ATLANTA -- Job-related deaths dropped sharply from 1980 to 1994, the government reported, while homicides surpassed machinery accidents to rank second only to traffic accidents as the causes of workplace fatalities.
A study released Thursday by the Centers of Disease Control and Prevention found the number of work-related deaths dropped 27 percent from 1980 to 1994. Because of the growth of the work force, the rate per 100,000 workers dropped 41 percent -- from 7.5 per 100,000 workers in 1980 to 4.4 in 1994.
"There is good news in that the overall fatality rate is on the decline ... at the same time there are still a remarkable number of job-related deaths that we think are inherently preventable. That's where the focus needs to be," said Dr. Linda Rosenstock, director of the National Institute for Occupational Safety and Health in Washington D.C.
The study, using death certificates, found that traffic accidents accounted for 23.1 percent of the 88,622 deaths reported during the 15-year-period of the study, said Dr. Dawn Castillo, a CDC researcher at the National Institute for Occupational Safety and Health.
The second leading cause of death was homicide, 13.5 percent. The majority of those killed were service employees, such as taxicab drivers and convenience store clerks, Ms. Castillo said. Employee-on-employee violence accounted for only a fraction of the deaths.

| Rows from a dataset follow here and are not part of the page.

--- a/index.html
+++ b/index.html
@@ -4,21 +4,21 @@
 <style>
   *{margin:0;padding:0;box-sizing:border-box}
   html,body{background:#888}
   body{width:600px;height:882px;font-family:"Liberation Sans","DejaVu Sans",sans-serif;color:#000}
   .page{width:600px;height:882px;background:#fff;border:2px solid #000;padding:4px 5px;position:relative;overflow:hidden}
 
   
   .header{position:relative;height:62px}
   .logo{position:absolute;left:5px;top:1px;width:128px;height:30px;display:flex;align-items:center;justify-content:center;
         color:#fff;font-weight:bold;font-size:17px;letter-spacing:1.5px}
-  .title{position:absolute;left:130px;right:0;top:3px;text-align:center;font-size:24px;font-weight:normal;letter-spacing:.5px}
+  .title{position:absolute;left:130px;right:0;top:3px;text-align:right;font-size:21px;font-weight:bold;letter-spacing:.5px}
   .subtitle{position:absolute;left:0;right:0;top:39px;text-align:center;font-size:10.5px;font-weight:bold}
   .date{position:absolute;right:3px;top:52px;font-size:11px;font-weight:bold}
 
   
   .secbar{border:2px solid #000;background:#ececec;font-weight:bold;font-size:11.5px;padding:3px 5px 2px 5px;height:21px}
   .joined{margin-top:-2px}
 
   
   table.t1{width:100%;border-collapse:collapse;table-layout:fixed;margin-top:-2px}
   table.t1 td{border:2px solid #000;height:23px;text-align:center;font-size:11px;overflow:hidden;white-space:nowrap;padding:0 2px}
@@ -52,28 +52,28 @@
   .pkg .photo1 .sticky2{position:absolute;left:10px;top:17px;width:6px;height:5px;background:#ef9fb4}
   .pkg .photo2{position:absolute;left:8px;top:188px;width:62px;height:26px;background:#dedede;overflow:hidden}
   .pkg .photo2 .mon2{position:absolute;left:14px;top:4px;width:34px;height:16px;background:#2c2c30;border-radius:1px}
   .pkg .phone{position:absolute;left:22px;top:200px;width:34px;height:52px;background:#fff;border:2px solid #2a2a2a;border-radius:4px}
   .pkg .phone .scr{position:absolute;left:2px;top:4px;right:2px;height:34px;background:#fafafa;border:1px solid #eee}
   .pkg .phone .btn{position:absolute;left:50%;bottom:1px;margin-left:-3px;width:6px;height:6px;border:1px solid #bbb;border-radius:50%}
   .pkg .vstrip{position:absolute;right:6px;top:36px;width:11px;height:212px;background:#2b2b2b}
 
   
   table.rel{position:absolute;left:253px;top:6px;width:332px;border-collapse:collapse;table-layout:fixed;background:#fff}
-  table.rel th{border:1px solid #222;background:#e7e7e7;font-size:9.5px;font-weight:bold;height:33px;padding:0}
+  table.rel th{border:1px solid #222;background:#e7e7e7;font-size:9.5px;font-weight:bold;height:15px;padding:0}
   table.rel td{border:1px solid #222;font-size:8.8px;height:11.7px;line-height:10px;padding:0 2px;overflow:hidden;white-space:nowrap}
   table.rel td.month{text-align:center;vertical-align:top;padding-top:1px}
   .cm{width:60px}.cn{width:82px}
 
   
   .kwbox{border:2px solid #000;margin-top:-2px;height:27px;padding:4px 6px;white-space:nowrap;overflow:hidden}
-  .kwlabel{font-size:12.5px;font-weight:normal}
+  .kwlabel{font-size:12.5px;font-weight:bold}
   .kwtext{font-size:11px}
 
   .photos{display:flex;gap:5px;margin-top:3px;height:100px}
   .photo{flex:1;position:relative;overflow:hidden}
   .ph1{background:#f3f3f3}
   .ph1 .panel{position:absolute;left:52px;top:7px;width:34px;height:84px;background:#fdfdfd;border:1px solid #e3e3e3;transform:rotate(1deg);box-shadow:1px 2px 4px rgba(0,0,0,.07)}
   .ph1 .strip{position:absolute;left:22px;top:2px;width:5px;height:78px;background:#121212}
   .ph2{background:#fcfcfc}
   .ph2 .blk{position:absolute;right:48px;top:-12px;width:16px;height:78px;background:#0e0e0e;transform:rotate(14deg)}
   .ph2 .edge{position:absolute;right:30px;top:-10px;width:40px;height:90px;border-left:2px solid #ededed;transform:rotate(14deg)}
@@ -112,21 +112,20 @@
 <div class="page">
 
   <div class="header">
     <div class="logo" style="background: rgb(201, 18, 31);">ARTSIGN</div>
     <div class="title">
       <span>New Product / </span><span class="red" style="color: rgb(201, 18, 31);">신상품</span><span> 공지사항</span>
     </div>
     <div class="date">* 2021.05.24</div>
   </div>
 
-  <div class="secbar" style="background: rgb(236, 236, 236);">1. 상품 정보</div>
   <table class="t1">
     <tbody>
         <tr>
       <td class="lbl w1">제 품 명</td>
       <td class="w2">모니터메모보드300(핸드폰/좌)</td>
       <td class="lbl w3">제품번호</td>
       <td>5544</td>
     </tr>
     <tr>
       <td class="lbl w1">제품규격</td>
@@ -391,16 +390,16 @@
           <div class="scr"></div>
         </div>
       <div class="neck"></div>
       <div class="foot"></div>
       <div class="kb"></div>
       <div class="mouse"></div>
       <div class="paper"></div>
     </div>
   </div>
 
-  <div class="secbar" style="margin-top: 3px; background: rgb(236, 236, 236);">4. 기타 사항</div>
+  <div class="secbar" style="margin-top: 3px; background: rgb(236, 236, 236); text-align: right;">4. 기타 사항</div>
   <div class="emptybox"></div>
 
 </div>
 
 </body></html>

Homicides surpassed machinery accidents beginning in 1990.
Machinery accidents were third with 13.3 percent of the deaths for the 15-year period, she said.
Among industries, construction related-jobs had the greatest share of the deaths, 18.2 percent, followed by transportation-related jobs, 17.7 percent, and manufacturing related-jobs at 14 percent.
"You curb the deaths with a recognition of the problem ... (and) applying the needed resources," said Peg Samanario, spokeswoman with the AFL-CIO.
She recommended employers provide continual training and more security for employees in high-risk jobs.